I need to tell you about last night, because if I pretended it went well, I’d be lying to you… and we don’t do that here.
It started with a two-hour and twenty-four minute leadership meeting. The first twenty minutes of which I discovered that the CRM dashboard I designed, the one I handed our CTO a 35-page schema document for, the one I built from scratch as his working blueprint? Francisco is testing it. Francisco, who I finished training in the basics of hedge fund operations approximately two weeks ago. He has a login. I don’t.
I spent the remaining two hours and four minutes on mute, doing my actual work, and quietly fantasizing about other career paths.
So. You can imagine the emotional state I was in when I got off that call.
But here’s the thing. I had a plan for the evening. A good one. Hopeful, even.
My UV resin starter kit had arrived.
If you’re not familiar, UV resin crafts involve pouring clear resin into small molds, placing tiny decorative elements inside, curing it with a UV light, and ending up with what is essentially a beautiful miniature jewel. Little necklace pendants. Tiny keychains. Adorable things.
I do Dutch pour painting and I genuinely enjoy it. It’s messy and forgiving and big. I had allowed myself to believe this would be similar. More delicate, sure. But in the same spirit.
Reader, it was not in the same spirit.
I read the instructions. I poured the resin into the mold. I brought it to the edges like a reasonable adult. I cured it with the light. No problems. Feeling good. Dare I say… confident?
Then I had to add the flowers.
The little dried flowers. You pick them up with tweezers, place them on the resin, and they become part of this lovely preserved piece. Simple. Obvious. Clearly doable.

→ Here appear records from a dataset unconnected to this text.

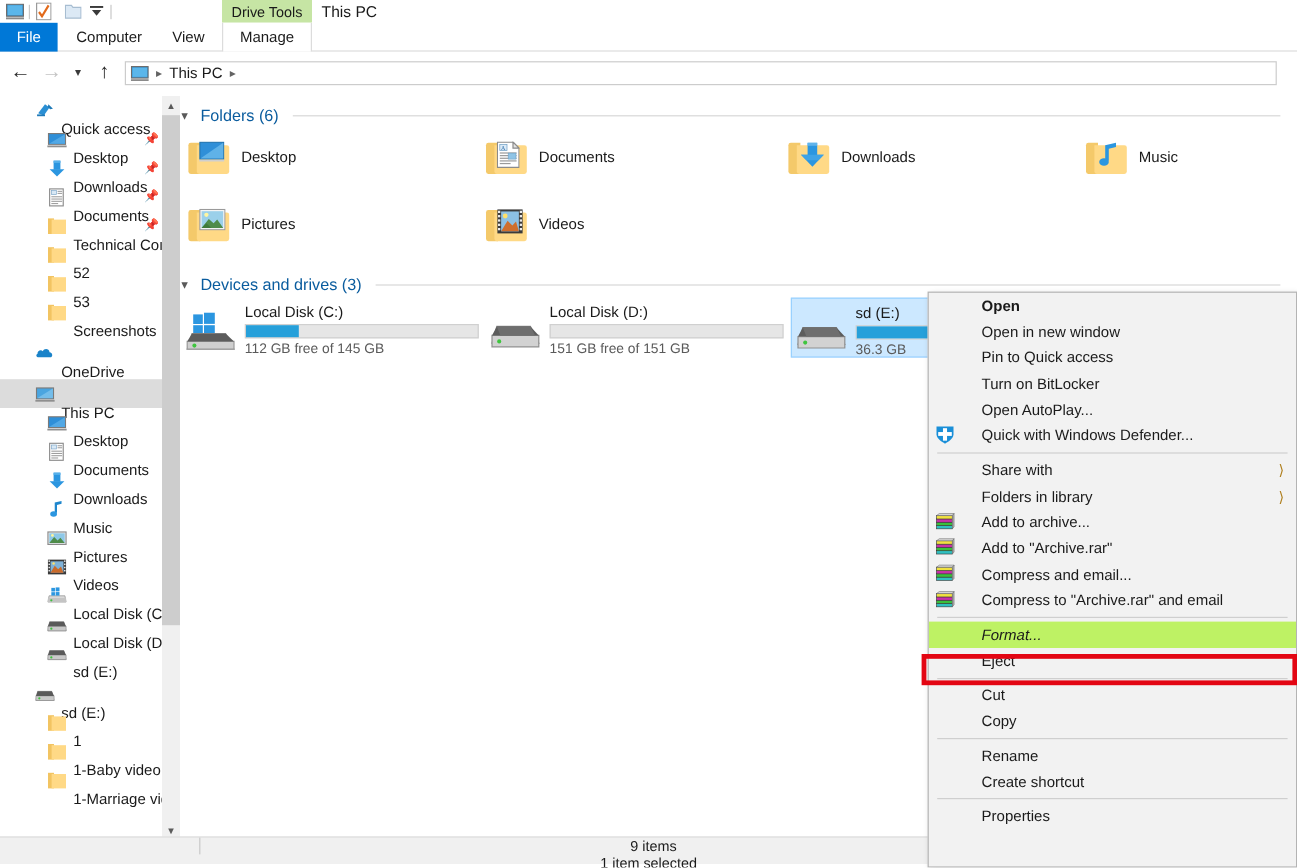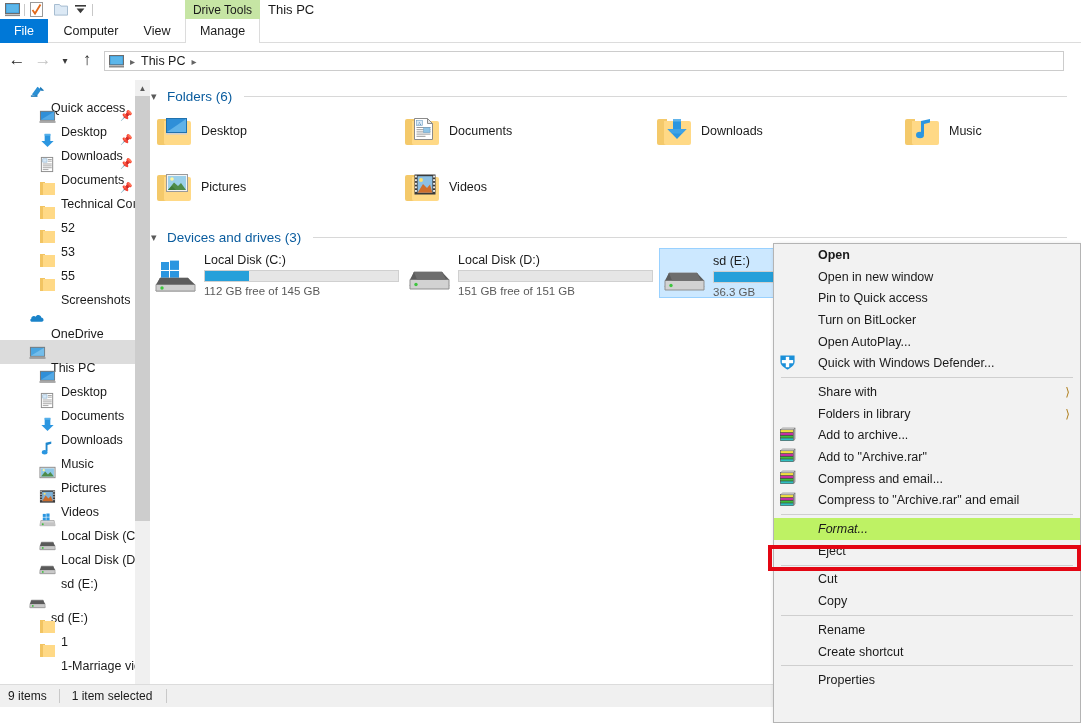"55" div.nav-row { html: <div> <span> <span> <span></span> <span></span> </span> </span> <span>55</span> </div> -> none }
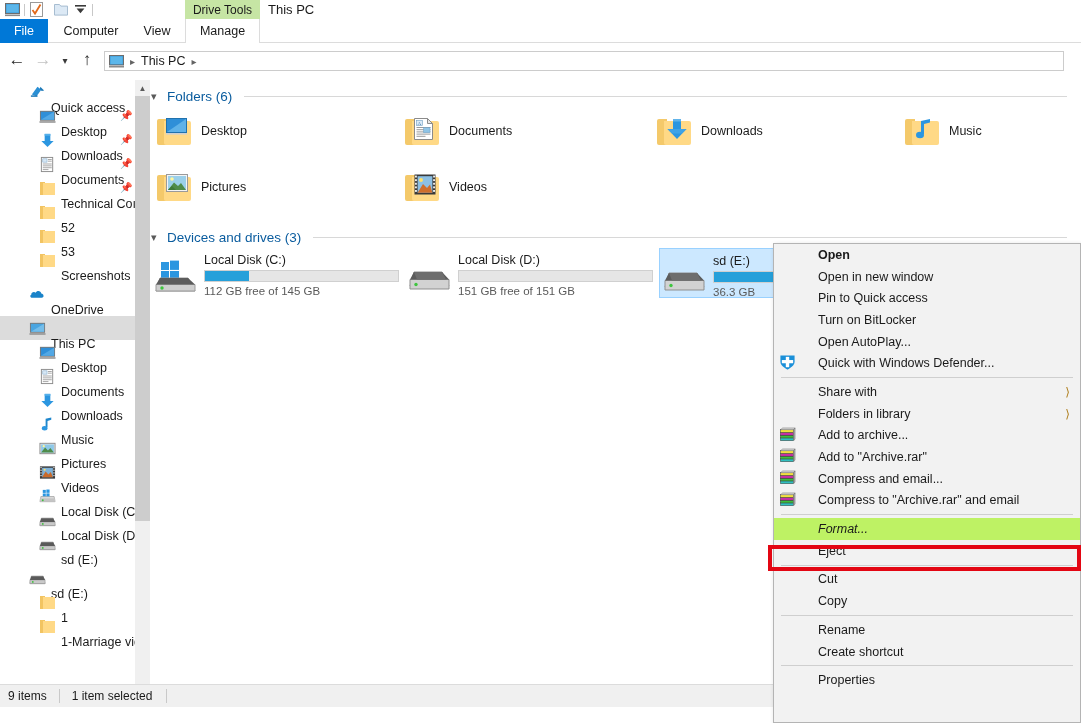"1-Baby video" div.nav-row { html: none -> <div> <span> <span> <span></span> <span></span> </span> </span> <span>1-Baby video</span> </div> }
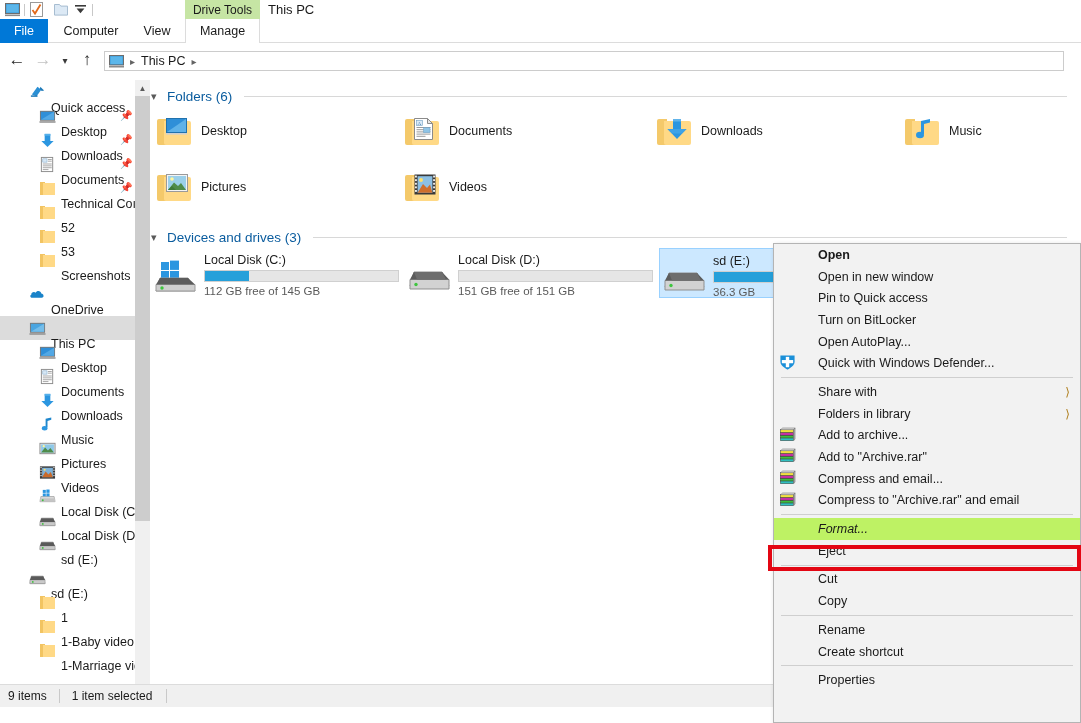"9 items" #statusbar { bottom: 16px -> 3px; flex-direction: none -> column }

The tweezers had a different agenda entirely.
These were the special spring-loaded kind that came in the kit and I want you to understand: they operated in direct opposition to every known law of tweezer physics. Squeeze them and they opened. Release them and they closed. Did they do either of these things on command? Absolutely not. Did they pick up what I asked them to pick up? No. Did they put things down where I wanted them to go? Never. At one point a tiny dried petal ended up in a completely different mold across the table and I genuinely do not know how.
I lost a petal. Mid-air. Somewhere between “I have this” and “where did it go.”
I gave it grace. I tried several more pieces. The bubbles in the resin mocked me. The jump ring that needed to go through the finished piece required fifteen minutes of plier-based negotiations that I will not be repeating. And at the end of an hour and a half, I sat back and looked at what I had made.
It was not good. I would not show it to anyone. Including my dog.
Here’s what I want to say to you, though.
I don’t share my Dutch pour paintings because they’re perfect. I share them because they bring me joy while I’m making them. That is the entire point of a creative outlet after fifty. Not the product. The process.
UV resin did not bring me joy. It brought me frustration in a very small format, which is almost worse than large-scale frustration because at least with Dutch pour you feel like you’re doing something. With resin you’re hunched over a table in reading glasses trying to coax a dried chamomile petal into a mold the size of a thumbnail. For an hour and a half. After a two-hour meeting about your own work being given to someone else.
That is not joy. That is punishment.
The kit is going to my granddaughter, who does nails and has the precision, patience, and probably better tweezers than I do. She will probably make something gorgeous. I hope she does. That’s genuinely where this belongs.
And I’m going back to my pour paintings, which are loud and free and never once require tweezers.
If you have ever ordered a starter kit in a moment of creative ambition and then sat with the finished product thinking “well that’s not going up anywhere,” you are in excellent company. This is what finding your creative outlet actually looks like. It’s not arriving at the thing fully formed. It’s trying the resin, cursing at the pliers, shipping the kit to someone who will love it, and going back to what actually fills you up.
Not everything is your medium. Finding out what isn’t is part of the work.
The blind squirrel occasionally finds a nut. Last night was not that night. And honestly? I’m fine with that.